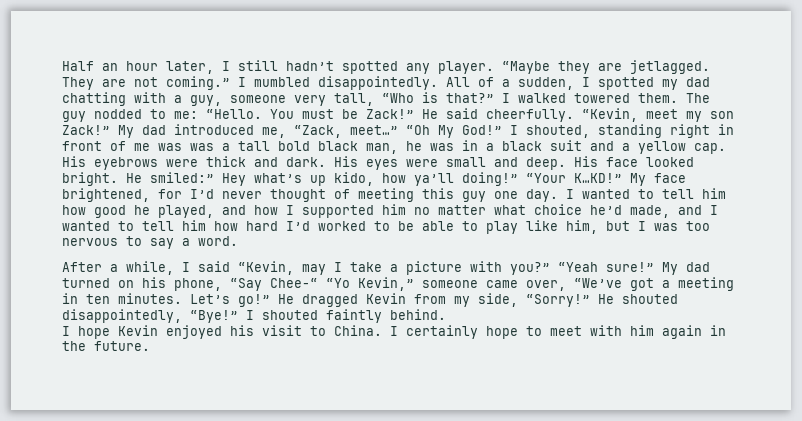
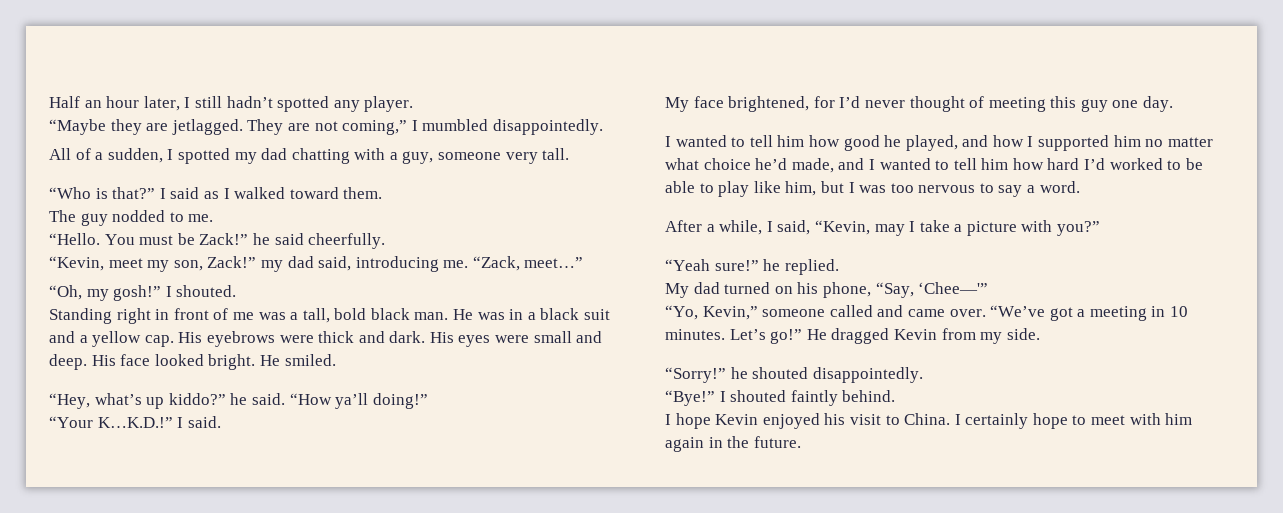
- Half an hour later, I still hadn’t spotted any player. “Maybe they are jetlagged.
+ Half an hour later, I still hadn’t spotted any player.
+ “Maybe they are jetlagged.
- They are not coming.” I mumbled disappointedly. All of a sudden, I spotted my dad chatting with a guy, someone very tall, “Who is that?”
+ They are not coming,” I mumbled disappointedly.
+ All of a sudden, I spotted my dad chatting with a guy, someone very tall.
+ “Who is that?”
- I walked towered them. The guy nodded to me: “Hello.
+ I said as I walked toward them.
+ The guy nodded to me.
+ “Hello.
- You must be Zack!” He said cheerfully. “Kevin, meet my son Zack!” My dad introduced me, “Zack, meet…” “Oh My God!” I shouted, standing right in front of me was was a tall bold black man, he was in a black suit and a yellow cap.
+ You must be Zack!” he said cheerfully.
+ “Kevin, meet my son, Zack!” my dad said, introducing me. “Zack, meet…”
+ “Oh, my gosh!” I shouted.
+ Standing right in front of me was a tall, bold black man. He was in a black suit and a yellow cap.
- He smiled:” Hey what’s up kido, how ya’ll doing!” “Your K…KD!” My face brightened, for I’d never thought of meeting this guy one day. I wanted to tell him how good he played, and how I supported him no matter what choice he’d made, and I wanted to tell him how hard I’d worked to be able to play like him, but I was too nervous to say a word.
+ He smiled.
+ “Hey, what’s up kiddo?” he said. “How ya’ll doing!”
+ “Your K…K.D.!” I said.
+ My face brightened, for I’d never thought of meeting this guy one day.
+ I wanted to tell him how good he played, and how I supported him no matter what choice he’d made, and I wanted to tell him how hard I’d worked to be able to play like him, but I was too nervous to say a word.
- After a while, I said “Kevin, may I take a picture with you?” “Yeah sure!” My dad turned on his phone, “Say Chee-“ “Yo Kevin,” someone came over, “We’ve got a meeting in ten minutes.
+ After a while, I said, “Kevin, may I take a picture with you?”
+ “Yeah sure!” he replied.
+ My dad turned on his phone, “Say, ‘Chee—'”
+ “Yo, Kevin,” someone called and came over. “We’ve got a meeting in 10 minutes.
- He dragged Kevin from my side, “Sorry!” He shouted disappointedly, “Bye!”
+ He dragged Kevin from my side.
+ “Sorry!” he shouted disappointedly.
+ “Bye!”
--------------------
◆ **YOUR INSTRUCTIONS**:
Where does "matter" appear in the listing? Show every line that has it.

◆ **EXERCISE RESPONSE**:
- He smiled:” Hey what’s up kido, how ya’ll doing!” “Your K…KD!” My face brightened, for I’d never thought of meeting this guy one day. I wanted to tell him how good he played, and how I supported him no matter what choice he’d made, and I wanted to tell him how hard I’d worked to be able to play like him, but I was too nervous to say a word.
+ I wanted to tell him how good he played, and how I supported him no matter what choice he’d made, and I wanted to tell him how hard I’d worked to be able to play like him, but I was too nervous to say a word.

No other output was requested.